Code change snippets:
[Start of Attachment]

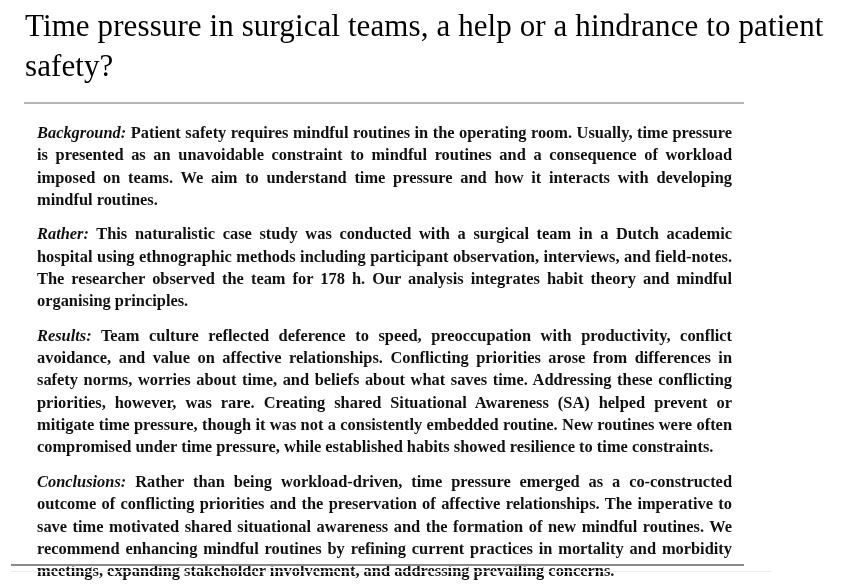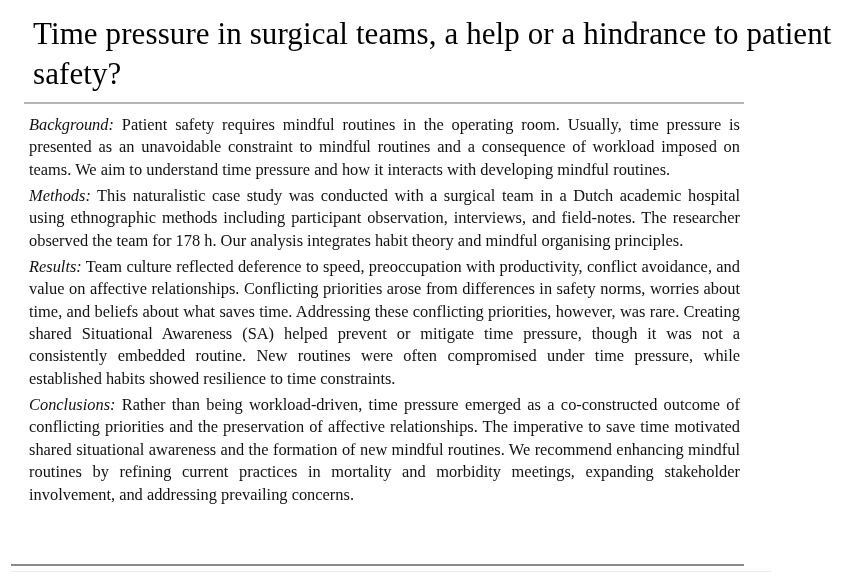--- a/index.html
+++ b/index.html
@@ -13,21 +13,21 @@
       position: relative;
       overflow: hidden;
       color: #111111;
       font-family: "DejaVu Serif", "Liberation Serif", serif;
     }
     .title {
       position: absolute;
       left: 25px;
       top: 6px;
       width: 830px;
-      margin: 8px;
+      margin: 0;
       font-family: "Liberation Serif", "DejaVu Serif", serif;
       font-weight: normal;
       font-size: 31px;
       line-height: 40px;
       letter-spacing: 0.1px;
       color: #000000;
     }
     .rule-top {
       position: absolute;
       left: 24px;
@@ -42,22 +42,23 @@
       top: 110px;
       width: 719px;
       margin: 0;
       font-family: "Liberation Serif", "DejaVu Serif", serif;
       font-size: 16.4px;
       line-height: 22.35px;
       text-align: justify;
       color: #111111;
     }
     .abstract p {
-      margin: 4px;
+      margin: 12px;
       padding: 0;
+      font-weight: bold;
     }
     .abstract .label {
       font-style: italic;
     }
     .rule-bottom {
       position: absolute;
       left: 11px;
       top: 564px;
       width: 733px;
       height: 2px;
@@ -74,19 +75,19 @@
   </style>
 </head>
 <body>
 
 <h1 class="title">Time pressure in surgical teams, a help or a hindrance to patient safety?</h1>
 
 <div class="rule-top"></div>
 
 <div class="abstract">
   <p><span class="label">Background:</span><span> Patient safety requires mindful routines in the operating room. Usually, time pressure is presented as an unavoidable constraint to mindful routines and a consequence of workload imposed on teams. We aim to understand time pressure and how it interacts with developing mindful routines.</span></p>
-  <p><span class="label">Methods:</span><span> This naturalistic case study was conducted with a surgical team in a Dutch academic hospital using ethnographic methods including participant observation, interviews, and field-notes. The researcher observed the team for 178 h. Our analysis integrates habit theory and mindful organising principles.</span></p>
+  <p><span class="label">Rather:</span><span> This naturalistic case study was conducted with a surgical team in a Dutch academic hospital using ethnographic methods including participant observation, interviews, and field-notes. The researcher observed the team for 178 h. Our analysis integrates habit theory and mindful organising principles.</span></p>
   <p><span class="label">Results:</span><span> Team culture reflected deference to speed, preoccupation with productivity, conflict avoidance, and value on affective relationships. Conflicting priorities arose from differences in safety norms, worries about time, and beliefs about what saves time. Addressing these conflicting priorities, however, was rare. Creating shared Situational Awareness (SA) helped prevent or mitigate time pressure, though it was not a consistently embedded routine. New routines were often compromised under time pressure, while established habits showed resilience to time constraints.</span></p>
   <p><span class="label">Conclusions:</span><span> Rather than being workload-driven, time pressure emerged as a co-constructed outcome of conflicting priorities and the preservation of affective relationships. The imperative to save time motivated shared situational awareness and the formation of new mindful routines. We recommend enhancing mindful routines by refining current practices in mortality and morbidity meetings, expanding stakeholder involvement, and addressing prevailing concerns.</span></p>
 </div>
 
 <div class="rule-bottom"></div>
 <div class="rule-faint"></div>
 
 </body></html>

[End of Attachment]

What the answer needs is every line from the data above with "bottom" in it.

Written answer
     .rule-bottom {
 <div class="rule-bottom"></div>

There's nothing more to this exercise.